### PROBLEM REQUIREMENTS
Exactly as they appear, transcribe the entries and skip any pictures.

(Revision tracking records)
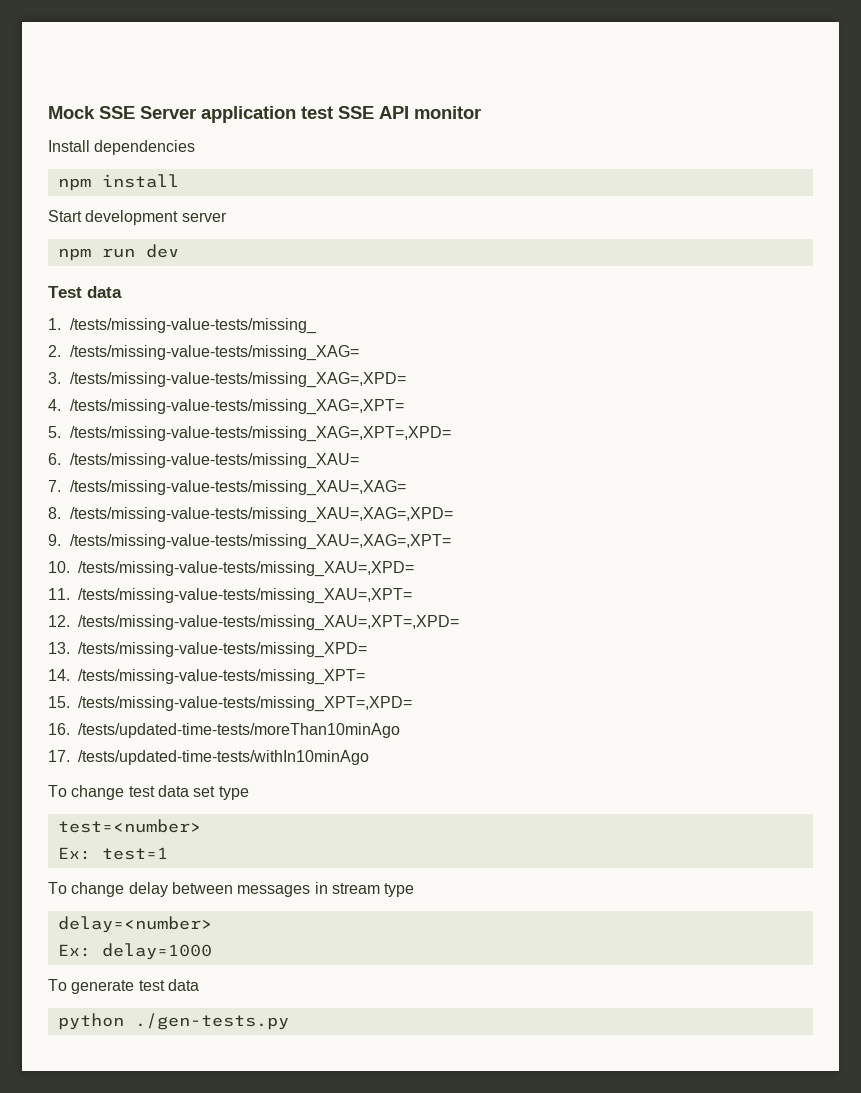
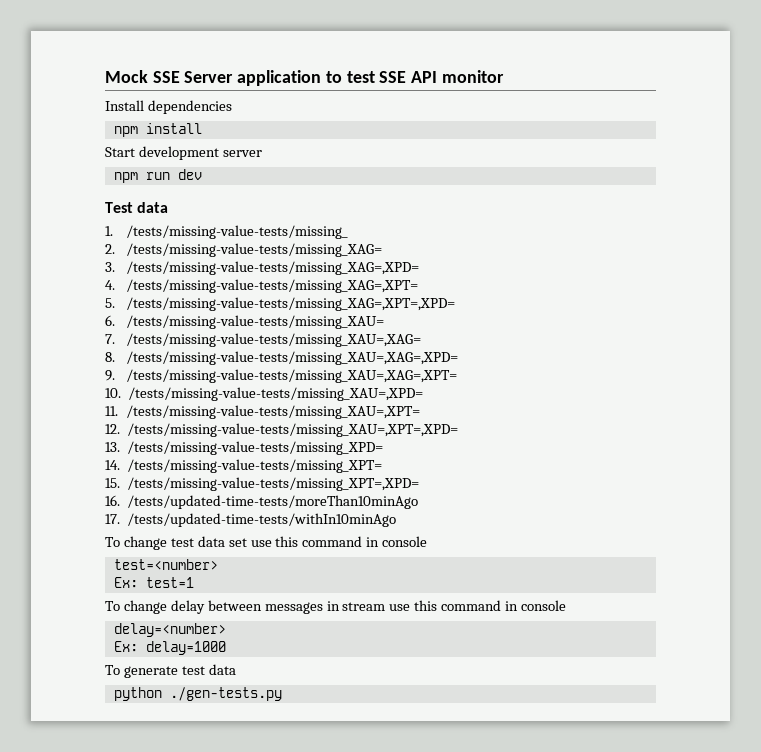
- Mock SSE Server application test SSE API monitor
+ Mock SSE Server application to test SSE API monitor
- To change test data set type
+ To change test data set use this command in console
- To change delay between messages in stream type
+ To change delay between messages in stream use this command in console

### SOLVED PROBLEM
- Mock SSE Server application test SSE API monitor
+ Mock SSE Server application to test SSE API monitor
- To change test data set type
+ To change test data set use this command in console
- To change delay between messages in stream type
+ To change delay between messages in stream use this command in console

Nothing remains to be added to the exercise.